Changement
de position du psychotique dans le transfert
Le
clinicien ou l’analyste n’est pas mis en position de «sujet
supposé savoir» par le psychotique. Le savoir est plutôt du
côté de ce dernier qui en fera état à quiconque voudra bien
l’écouter. C’est entre autres choses sur la base de cette impossibilité
du psychotique à être «sous transfert» que les analystes ont
ou bien déserté le terrain de la psychose ou admis que, sur
ce terrain, le savoir analytique ne pouvait qu’être appliqué
à la psychose pour mieux en saisir les causes et les effets
et offrir une écoute qui vise à stabiliser le délire. Le sujet
psychosé ne pouvait pas en effet «entrer en analyse» et travailler
en position d’analysant, à partir de matériaux produits par
l’Inconscient, à l’élaboration d’un nouveau savoir qui modifie
radicalement sa position subjective.
Notre
position a été autre. Nous avons modifié notre conception du
transfert et opéré un double déplacement de notre position d’analyste.
Il est juste de dire que le psychotique n’entre pas dans le
transfert, si nous maintenons de celui-ci une conception qui
est en fait strictement liée à la névrose. Bien installé dans
le lien social et dans l’univers de la séduction, le névrosé,
fuyant toute responsabilité face à ce qui vient de l’Autre Scène
mettre en péril son organisation narcissique, entrera dans cette
méprise où il supposera à l’analyste ce savoir de l’Inconscient
dont il ne veut, lui, rien savoir. Freud souligne à cet égard
l’obstacle majeur que représente l’amour de transfert dans l’analyse.
Lacan aussi relève le leurre où se conforte le névrosé en faisant
de l’analyste le «sujet supposé savoir». Tirant en quelque sorte
les conséquences de l’hypothèque que constitue cette méprise
dans la névrose, Willy Apollon est revenu à une conception radicale
du transfert comme «amour du savoir de l’Inconscient». À partir
de là, nous avons pu apporter deux changements majeurs à notre
position d’analyste, déplacements qui ont rendu possible l’entrée
du psychotique dans la cure analytique. D’abord, en assumant
pleinement une position d’Autre manquant de ce savoir singulier,
issu de l’expérience du psychotique. Le savoir analytique ici
ne sert à rien sinon à permettre de soutenir une position de
«docte ignorance» et l’offre d’une adresse qui fera basculer
le psychotique d’une position d’objet à celle de sujet dont
on attend une parole sur son expérience. Puis, deuxième déplacement,
c’est l’analyste qui suppose au psychotique un savoir inscrit
en lui, autre que celui du délire et surtout, inassimilable
à l’interprétation délirante. Pour nous donner accès à cette
vérité, le rêve est sollicité et deviendra la voie d’accès,
le lieu d’émergence et d’élaboration de ce savoir dont le psychosé
est manquant au début de la cure. Découvrant le travail du rêve
qui, à un moment clé de la cure, se met à suivre son cours indépendamment
de la logique du délire, le psychotique entre dans le transfert
en supposant un savoir non pas à l’analyste mais au rêve lui-même.

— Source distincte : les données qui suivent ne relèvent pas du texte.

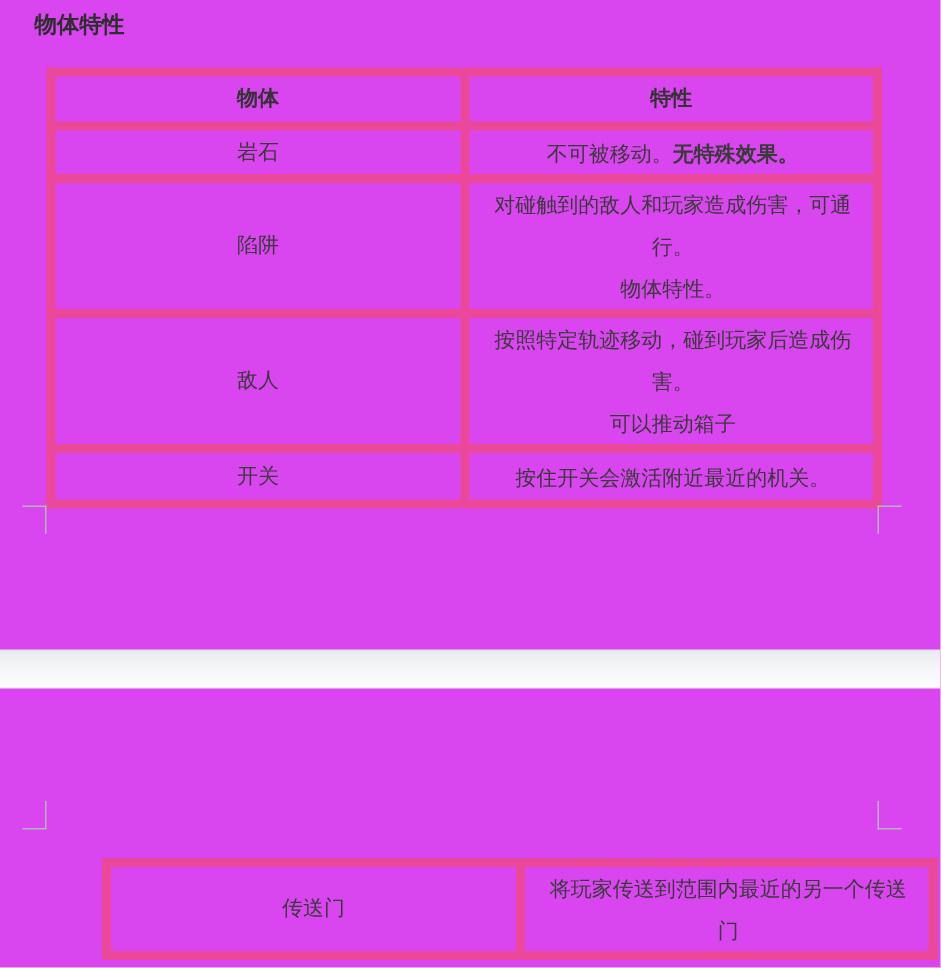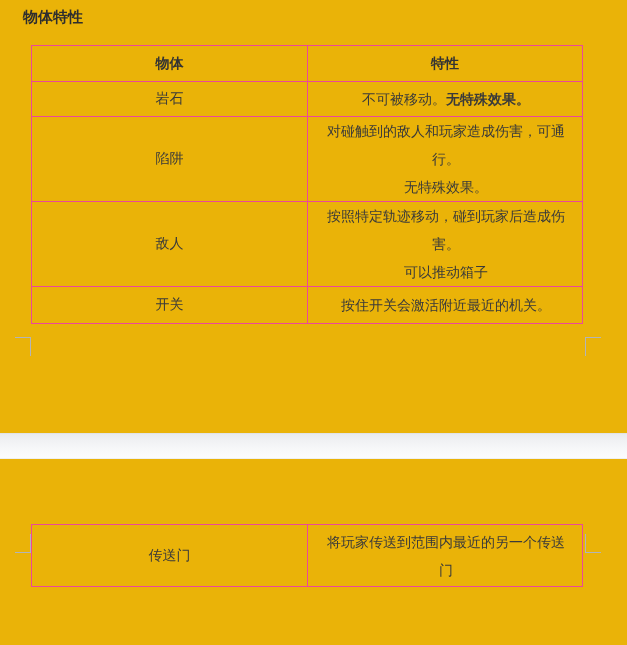--- a/index.html
+++ b/index.html
@@ -4,21 +4,21 @@
 <style>
   html, body {
     margin: 0;
     padding: 0;
     background: #ffffff;
   }
   .page {
     position: relative;
     width: 627px;
     height: 645px;
-    background: #eab308;
+    background: #d946ef;
     overflow: hidden;
     font-family: "Liberation Sans", "DejaVu Sans", sans-serif;
     color: #333333;
   }
   .doc-title {
     position: absolute;
     left: 23px;
     top: 6px;
     margin: 0;
     font-size: 15px;
@@ -29,23 +29,23 @@
   table.traits {
     position: absolute;
     left: 31px;
     border-collapse: collapse;
     table-layout: fixed;
     width: 551px;
     font-size: 14px;
     color: #3a3a3a;
   }
   table.traits.t1 { top: 45px; }
-  table.traits.t2 { top: 524px; }
+  table.traits.t2 { top: 572px; margin-left: 37px; }
   table.traits td, table.traits th {
-    border: 1px solid #ec4899;
+    border: 6px solid #ec4899;
     vertical-align: middle;
     font-weight: normal;
     overflow: hidden;
   }
   table.traits th {
     font-weight: bold;
     text-align: center;
     color: #333333;
   }
   td.obj {
@@ -108,21 +108,21 @@
       </tr>
     </thead>
     <tbody>
       <tr class="h35">
         <td class="obj">岩石</td>
         <td class="trait"><span>不可被移动。</span><span class="bold-seg">无特殊效果。</span></td>
       </tr>
       <tr class="h58">
         <td class="obj">陷阱</td>
         <td class="trait">对碰触到的敌人和玩家造成伤害，可通行。
-无特殊效果。</td>
+物体特性。</td>
       </tr>
       <tr class="h68">
         <td class="obj">敌人</td>
         <td class="trait">按照特定轨迹移动，碰到玩家后造成伤害。
 可以推动箱子</td>
       </tr>
       <tr class="h37">
         <td class="obj">开关</td>
         <td class="trait">按住开关会激活附近最近的机关。</td>
       </tr>

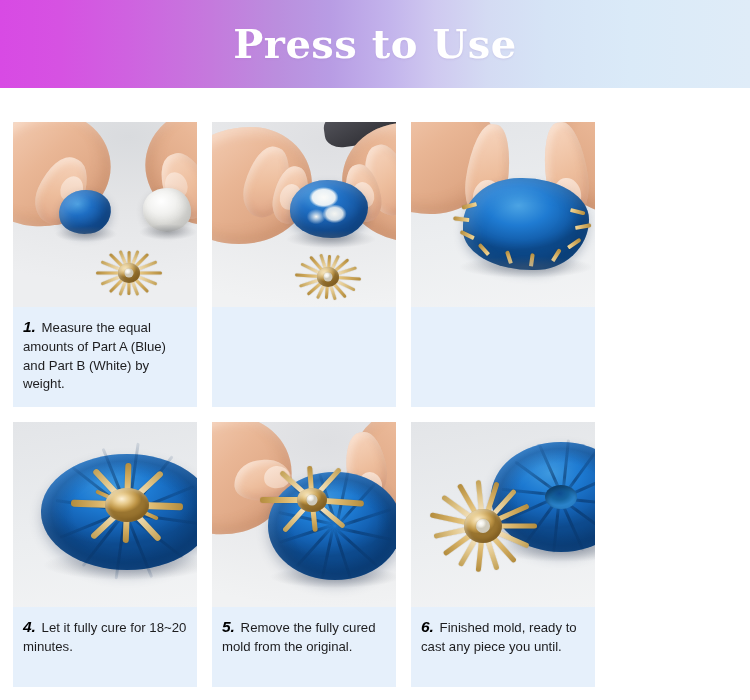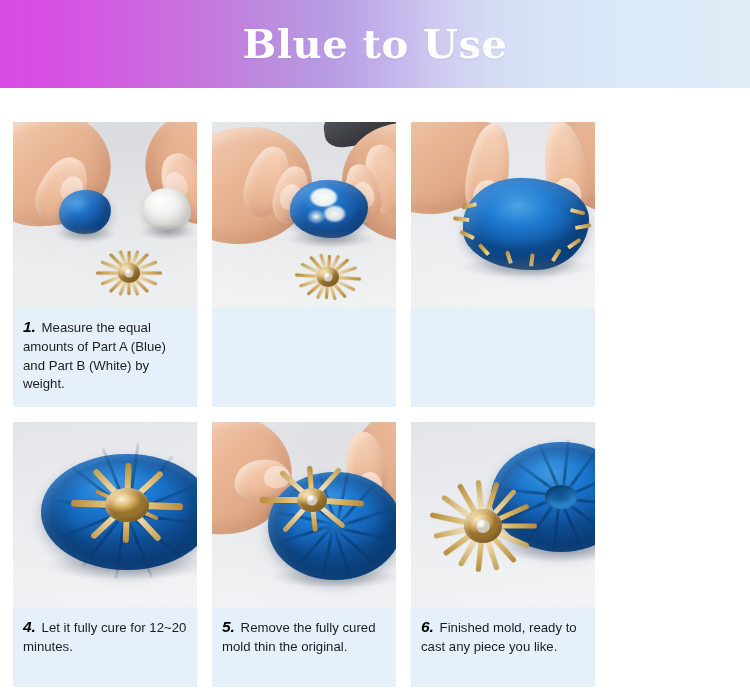--- a/index.html
+++ b/index.html
@@ -189,21 +189,21 @@
   .shadow-soft {
     position: absolute;
     background: radial-gradient(closest-side, rgba(90,95,105,0.38) 0%, rgba(90,95,105,0.0) 100%);
     border-radius: 50%;
   }
 </style>
 </head>
 <body>
 
 <div class="banner">
-  <div class="banner-title">Blue to Use</div>
+  <div class="banner-title">Press to Use</div>
 </div>
 
 <div class="grid">
 
   <div class="card row1">
     <div class="card-photo">
       <div class="scene">
         <div class="bg-table"></div>
 
         <div class="hand" style="left:-34px; top:-8px; width:132px; height:112px; transform:rotate(-12deg);"></div>
@@ -367,21 +367,21 @@
           <div class="spike" style="width:34px;height:6px;transform:rotate(272deg) translate(8px,-3px);"></div>
           <div class="spike lite" style="width:40px;height:6px;transform:rotate(317deg) translate(8px,-3px);"></div>
           <div class="spike" style="width:26px;height:4px;transform:rotate(24deg) translate(8px,-2px);"></div>
           <div class="spike" style="width:26px;height:4px;transform:rotate(204deg) translate(8px,-2px);"></div>
           <div class="hub" style="width:44px;height:34px;"></div>
         </div>
       </div>
     </div>
     <div class="card-caption">
       <span class="step-num">4.</span>
-      <span>Let it fully cure for 12~20 minutes.</span>
+      <span>Let it fully cure for 18~20 minutes.</span>
     </div>
   </div>
 
   <div class="card row2">
     <div class="card-photo">
       <div class="scene">
         <div class="bg-table soft"></div>
 
         <div class="hand" style="left:-52px; top:-4px; width:132px; height:116px; transform:rotate(-14deg);"></div>
         <div class="hand" style="right:-46px; top:-14px; width:138px; height:124px; transform:rotate(10deg) scaleX(-1);"></div>
@@ -417,21 +417,21 @@
           <div class="spike lite" style="width:34px;height:5px;transform:rotate(222deg) translate(8px,-2.5px);"></div>
           <div class="spike" style="width:26px;height:5px;transform:rotate(266deg) translate(8px,-2.5px);"></div>
           <div class="spike lite" style="width:34px;height:5px;transform:rotate(312deg) translate(8px,-2.5px);"></div>
           <div class="hub" style="width:30px;height:24px;"></div>
           <div class="pearl" style="width:11px;height:11px;"></div>
         </div>
       </div>
     </div>
     <div class="card-caption">
       <span class="step-num">5.</span>
-      <span>Remove the fully cured mold thin the original.</span>
+      <span>Remove the fully cured mold from the original.</span>
     </div>
   </div>
 
   <div class="card row2">
     <div class="card-photo">
       <div class="scene">
         <div class="bg-table light"></div>
         <div class="shadow-soft" style="left:84px; top:114px; width:136px; height:26px;"></div>
 
         <div class="mold-disc" style="left:80px; top:20px; width:140px; height:110px;">
@@ -467,17 +467,17 @@
           <div class="spike" style="width:36px;height:5px;transform:rotate(288deg) translate(10px,-2.5px);"></div>
           <div class="spike lite" style="width:38px;height:5px;transform:rotate(312deg) translate(10px,-2.5px);"></div>
           <div class="spike" style="width:40px;height:5px;transform:rotate(336deg) translate(10px,-2.5px);"></div>
           <div class="hub" style="width:38px;height:34px;"></div>
           <div class="pearl" style="width:14px;height:14px;"></div>
         </div>
       </div>
     </div>
     <div class="card-caption">
       <span class="step-num">6.</span>
-      <span>Finished mold, ready to cast any piece you like.</span>
+      <span>Finished mold, ready to cast any piece you until.</span>
     </div>
   </div>
 
 </div>
 
 </body></html>

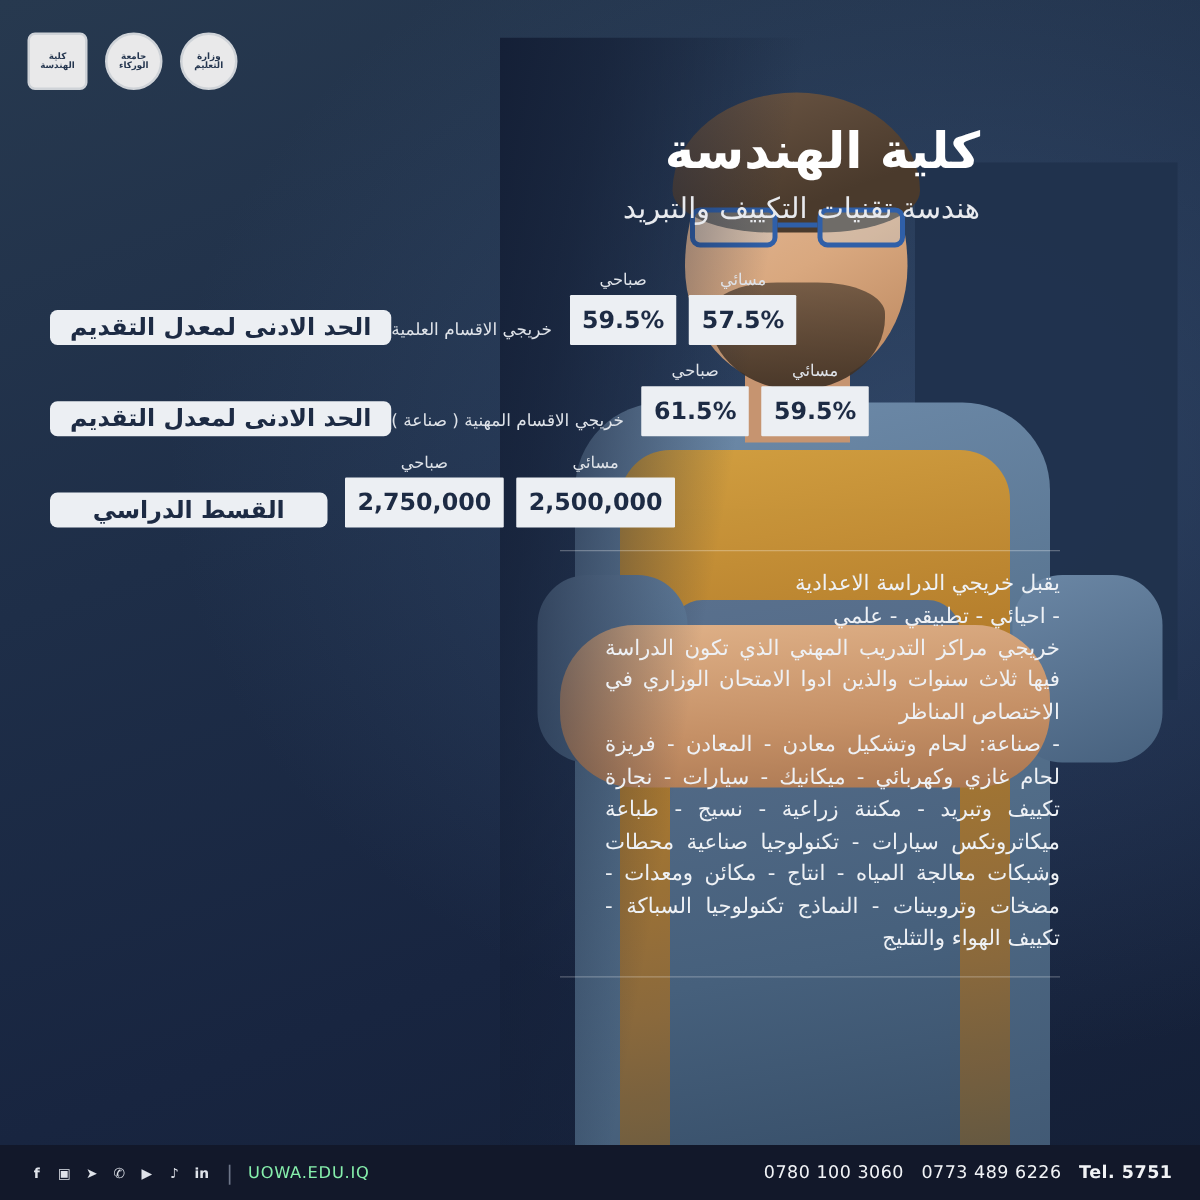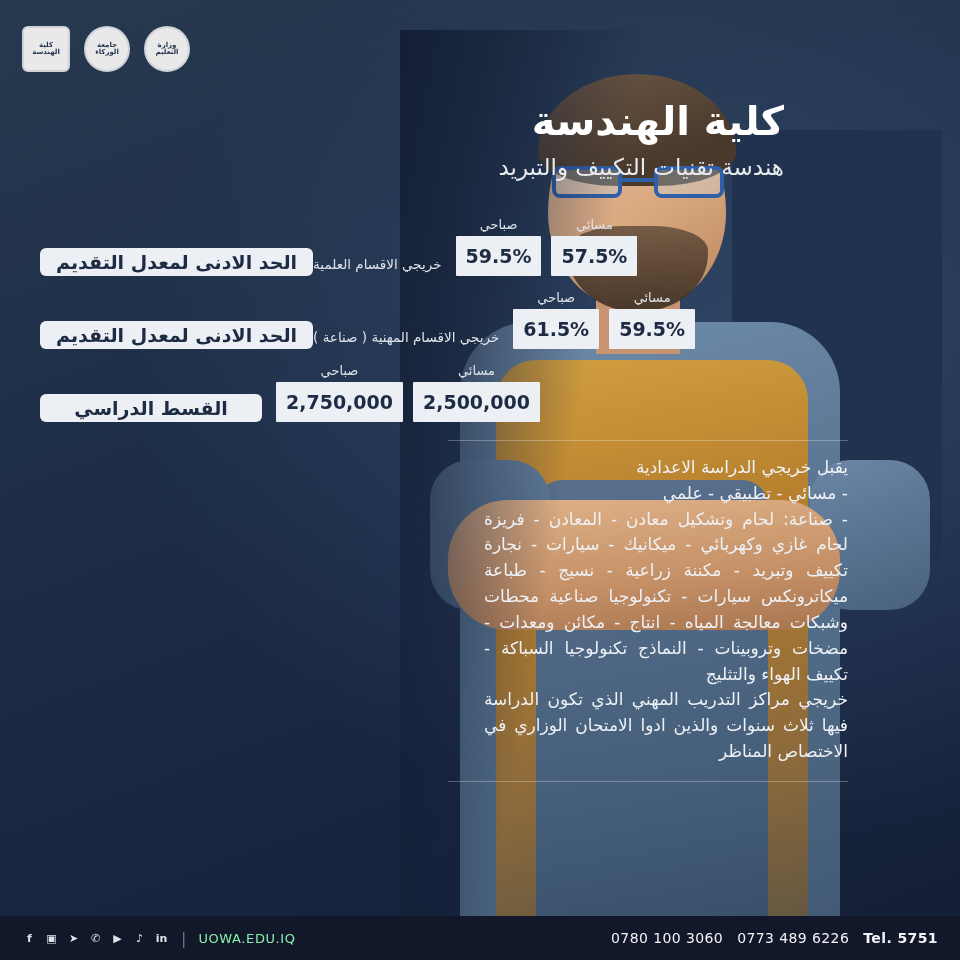--- a/index.html
+++ b/index.html
@@ -324,23 +324,23 @@
       <div class="val-wrap">
         <div class="val-label">مسائي</div>
         <div class="value-box wide">2,500,000</div>
       </div>
     </div>
 
     <div class="divider"></div>
 
     <div class="body-text">
       <div class="line">يقبل خريجي الدراسة الاعدادية</div>
-      <div class="line">- مسائي - تطبيقي - علمي</div>
+      <div class="line">- احيائي - تطبيقي - علمي</div>
+      <div class="line justify">خريجي مراكز التدريب المهني الذي تكون الدراسة فيها ثلاث سنوات والذين ادوا الامتحان الوزاري في الاختصاص المناظر</div>
       <div class="line justify">- صناعة: لحام وتشكيل معادن - المعادن - فريزة لحام غازي وكهربائي - ميكانيك - سيارات - نجارة تكييف وتبريد - مكننة زراعية - نسيج - طباعة ميكاترونكس سيارات - تكنولوجيا صناعية محطات وشبكات معالجة المياه - انتاج - مكائن ومعدات - مضخات وتروبينات - النماذج تكنولوجيا السباكة - تكييف الهواء والتثليج</div>
-      <div class="line justify">خريجي مراكز التدريب المهني الذي تكون الدراسة فيها ثلاث سنوات والذين ادوا الامتحان الوزاري في الاختصاص المناظر</div>
     </div>
 
     <div class="divider2"></div>
 
 
   </div>
 
   <div class="footer">
     <div class="phones">
       <span class="tel">Tel. 5751</span>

Alors seulement, l’analyste est supposé savoir comment le guider
dans ce travail qu’il fait avec son rêve.
Dans
ce processus, un certain nombre d’étapes sont identifiables
et peuvent être «vérifiées». D’abord ce premier temps où le
psychotique «sait», d’un savoir opaque qu’il fonde sur des certitudes
inentamables et incontestables parce qu’issues d’expériences
subjectives singulières. Son discours, alors explicite, élabore,
structure et consolide un système que nous disons délirant.
Le psychotique «travaille» dans la ligne de la solution qu’il
a spontanément développée dans un discours qui cherche à établir
la théorie de ce nous avons appelé «l’expérience psychotique»
(soit la modalité de jouissance de l’Autre dont il est l’objet,
la justification de sa position d’élu ou d’objet de cette jouissance
par l’identification d’un sacrifice qu’il doit accomplir ou
d’une mission de reconstruction d’un nouveau langage ou d’un
nouvel ordre du monde pour solutionner un défaut fondamental
qui concerne toute l’humanité). Dans cette étape de la cure,
même si l’analyste réclame du rêve, le rêve présenté n’en est
pas un. Il est indissociable du délire dont il n’est qu’une
variante. Les associations auxquelles il donne lieu sont les
prolongements du développement du système délirant.